After a four-year hiatus since their acclaimed sophomore effort, Pleasurekraft return with their third and final album, On Growth and FormAmidst a backdrop of global upheaval, including a pandemic, concurrent wars, political polarization, and existential threats from climate change and artificial intelligence, this album stands as a testament to human resilience and creativity.

As on previous albums, the album’s opening track sets the thematic stage for the musical journey ahead. On the operatic sythn-wave track, aptly titled, The Optimist., Pleasurekraft’s Kaveh Soroush articulates, “Every generation has perceived of itself as living at the brink of history’s end; this has been a recurring theme of the last century and yet, we’re still here, creating amazing things, making new discoveries, and conversely, repeating mistakes, experiencing novel failures, and generally reflecting our youth as a species that has only inhabited this planet for a minuscule amount of evolutionary time. This opening track, and the album as a whole is essentially a reminder that we fool ourselves if we only dwell on half the narrative when there are humans on this planet that are creating incredible things and discovering aspects of nature that will shape the trajectory of not only our species, but the planet as a whole.”

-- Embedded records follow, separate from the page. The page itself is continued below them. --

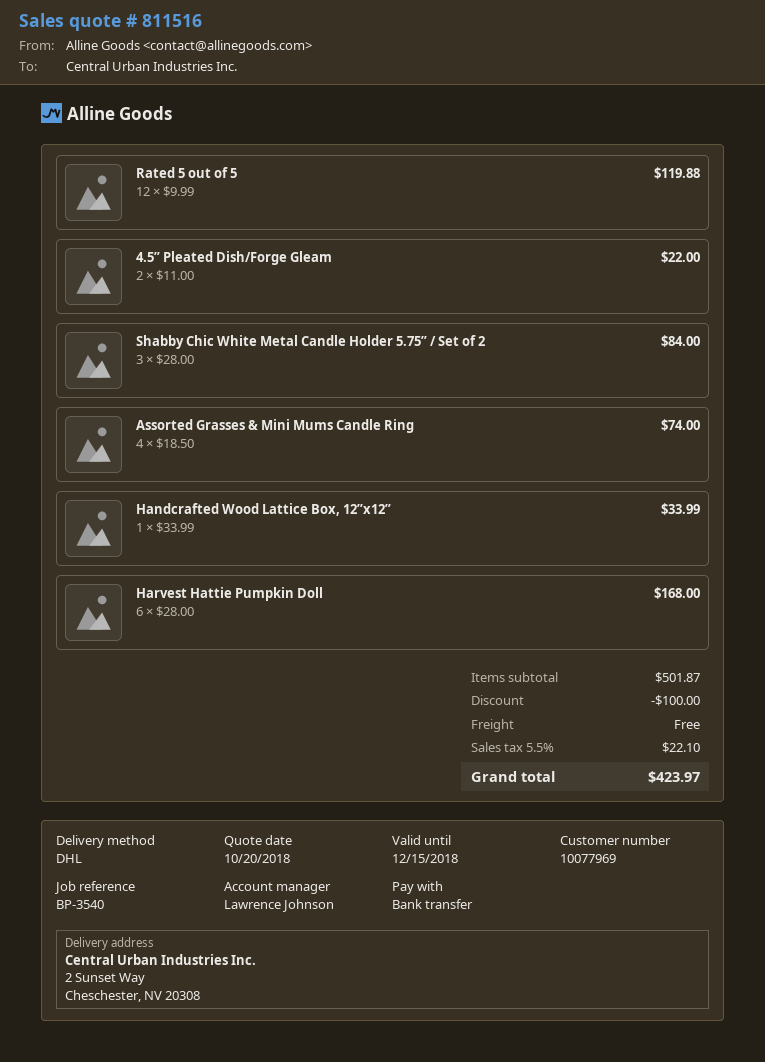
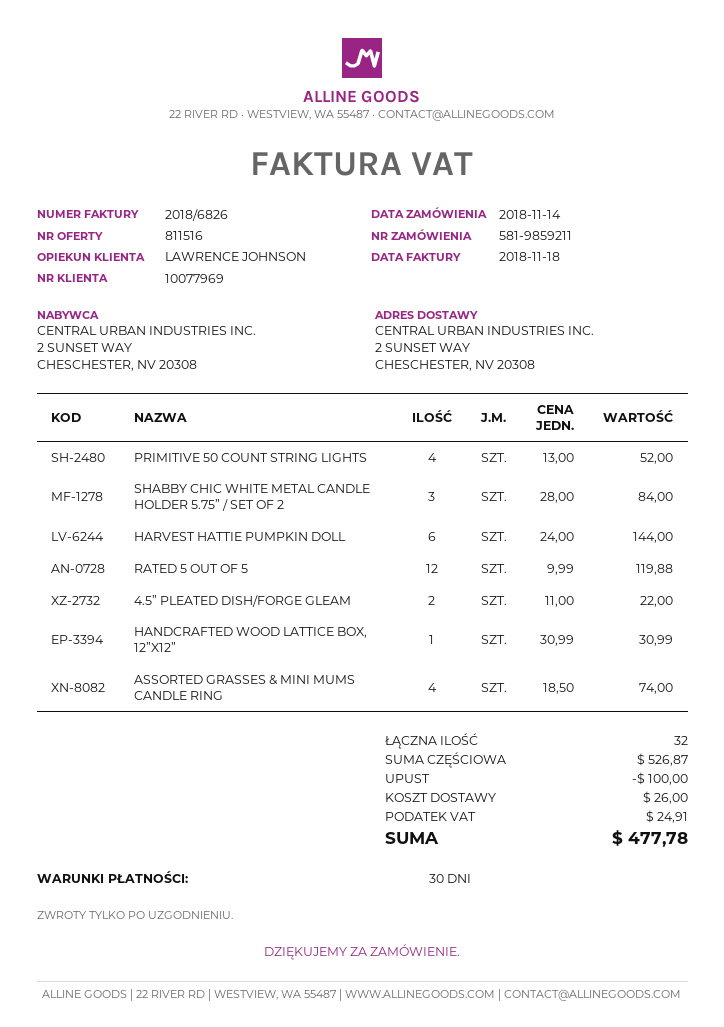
Handcrafted Wood Lattice Box, 12”x12”: 1 x 33.99 = 33.99 -> 1 x 30.99 = 30.99
Harvest Hattie Pumpkin Doll: 6 x 28.00 = 168.00 -> 6 x 24.00 = 144.00
PRIMITIVE 50 COUNT STRING LIGHTS: none -> 4 x 13.00 = 52.00
subtotal: 501.87 -> 526.87
shipping: 0.00 -> 26.00
tax: 22.10 -> 24.91
total: 423.97 -> 477.78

Many of the themes explored on Pleasurekraft’s previous two albums are revisited on the new record with more nuanced perspective. The Social Primate, another of the album’s several synth-wave tracks, explores our ever-increasing engagement with social media and obsession with the culture of Self. Far from being judgemental, Pleasurekraft’s use of vocals imply an honest and dispassionate appraisal of what such technology fosters in a hyper-social primate whose lineage is marked with an insatiable hunger for the interiority of others. 

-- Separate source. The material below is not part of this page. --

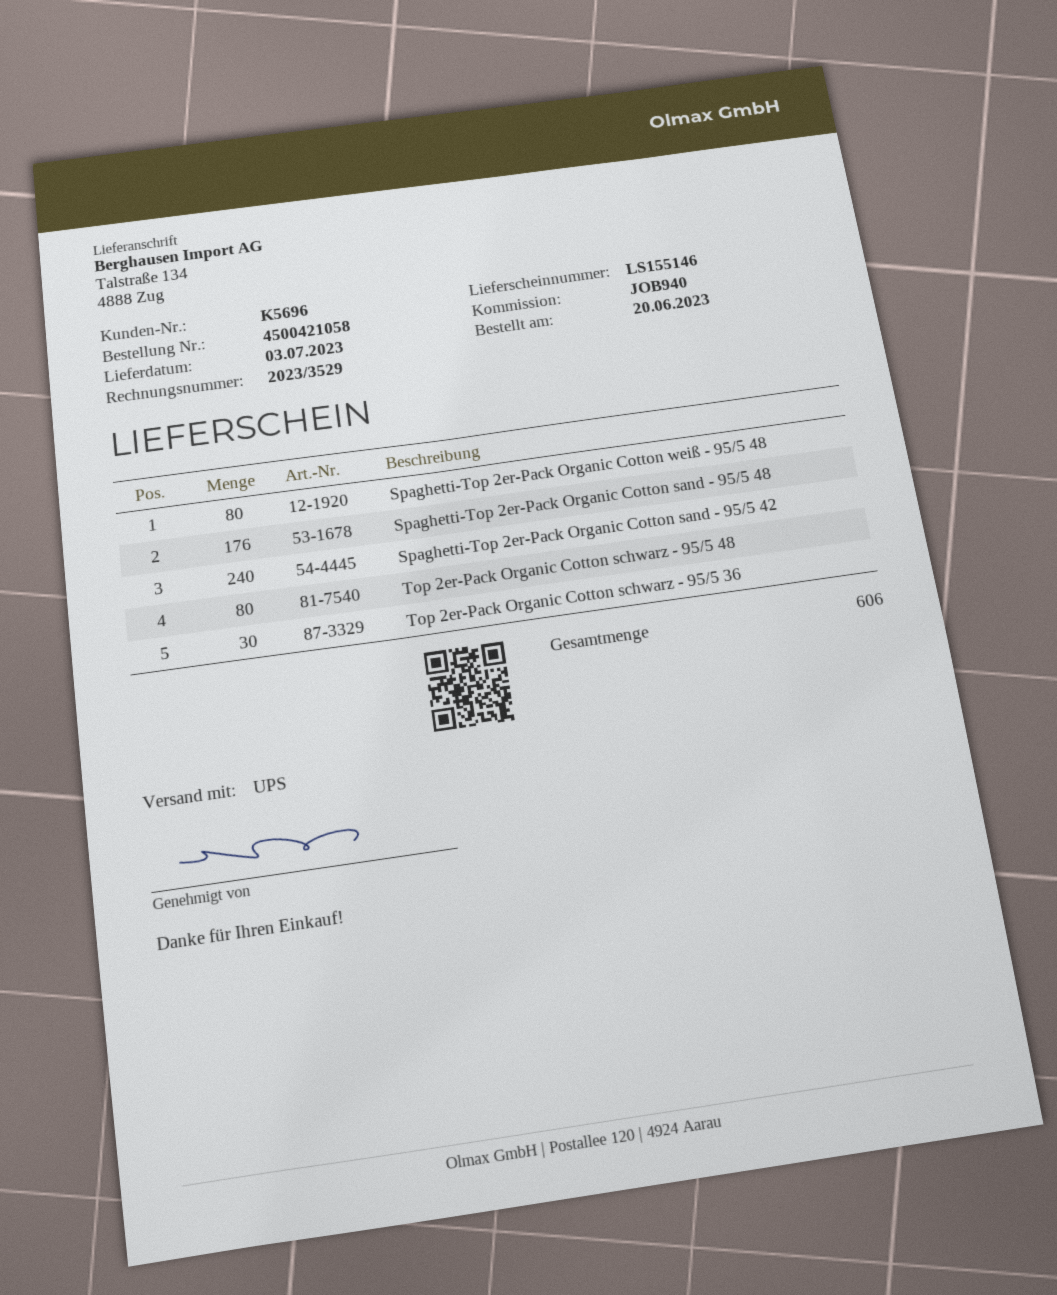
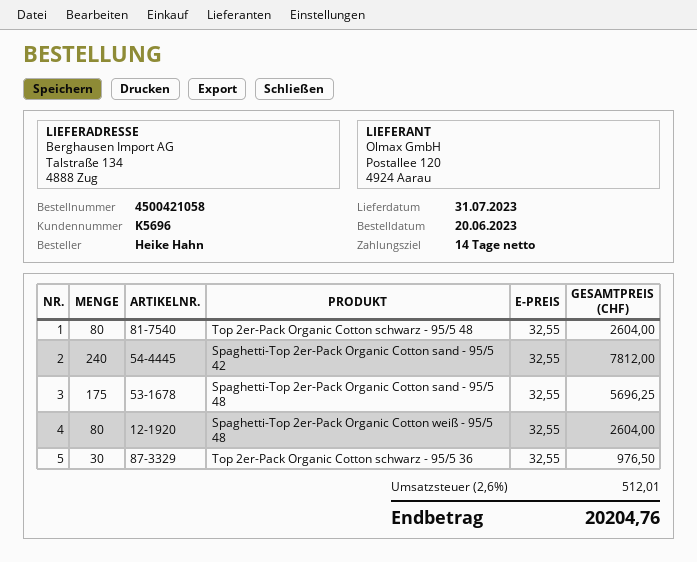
delivery date: 2023-07-03 -> 2023-07-31
Spaghetti-Top 2er-Pack Organic Cotton sand - 95/5 48: 176 -> 175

Fear, co-produced with Mark Michael, merges psy-trance elements with a reflective narrative on the essence of fear, encouraging a deeper understanding of our most primal emotion.

One of the album’s new peak-time techno tracks, Non-Human Animal asks the listener to question our sense of human exceptionalism as we push toward artificial general intelligence without conceptual clarity on consciousness or the myriad ethical quandaries that accompany such technological pursuits.

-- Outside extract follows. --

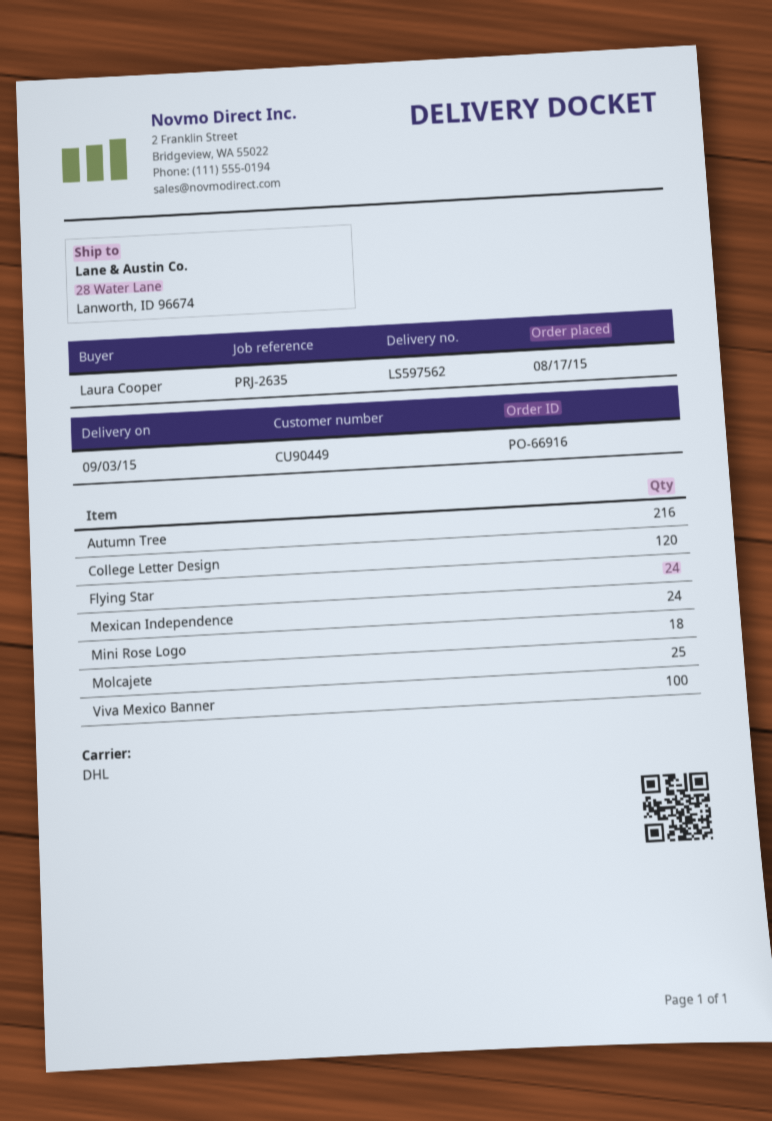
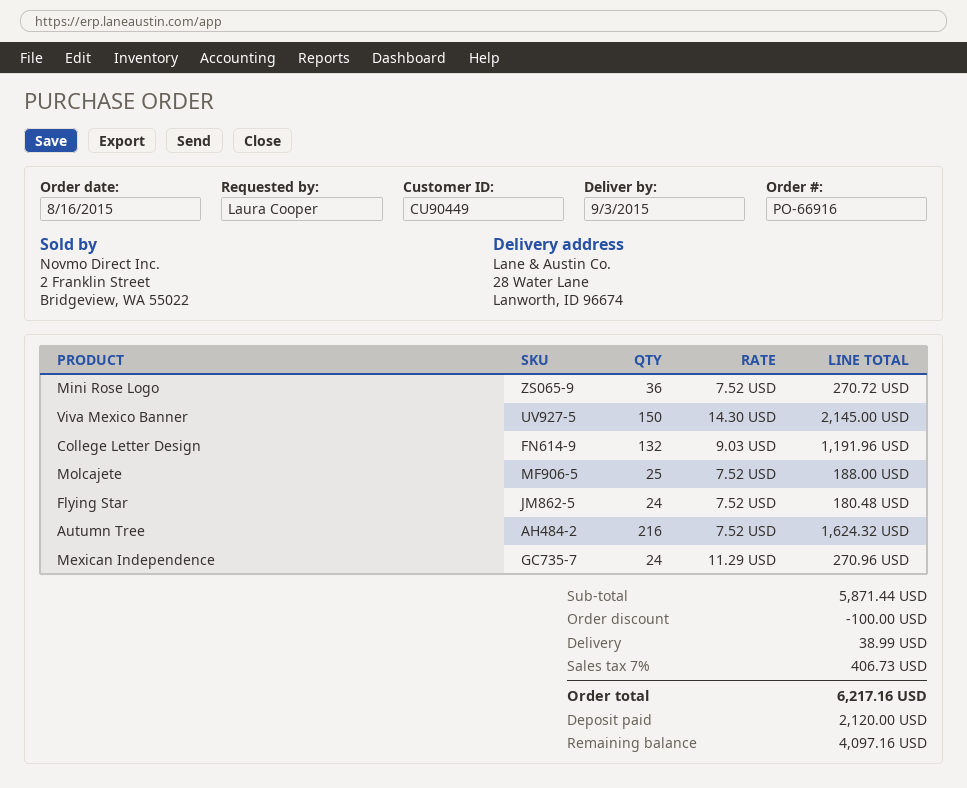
order date: 2015-08-17 -> 2015-08-16
College Letter Design: 120 -> 132
Mini Rose Logo: 18 -> 36
Viva Mexico Banner: 100 -> 150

Of course, for those seeking pure auditory pleasure, tracks like Blood Music, Ritual, and The Beautiful Flesh all deliver in spades, while The Ultimate Ride wears its 80s heart on its sleeve with a massively uplifting retro-synth influence.

The album concludes with its title track, On Growth and Form, an uplifting electronica track that invites listeners to reconsider their perspective on existence, shifting from a person experiencing the world, to the world and universe experiencing a person. As Soroush puts it, “Of course this album wouldn’t have been possible without all the musical influences Kalle and I have had over the entirety of our lives. But much more important, we, nor any of those influences would exist were it not for the vast array of species that we share this planet with, from the bacteria in our gut, to the fungal networks beneath our feet that long before humanity existed allowed for oxygen producing trees to build root systems, etc. etc. etc. For me the inspiration for this third and final album is a celebration of life in all its forms, and this album is an homage, a ‘thank you’ letter in musical form, to the interconnected, symbiotic, sympoetic systems that have converged across evolutionary time scales to make this existence possible.” 

From tech house pioneers to the progenitors of ‘Cosmic Techno’, Pleasurekraft’s musical evolution is itself a display of growth and form. While this final record marks the conclusion of their album journey, the duo anticipates releasing a few more singles throughout 2025, along with a compilation of their electronica/synth-wave tracks that will be forthcoming in late 2024.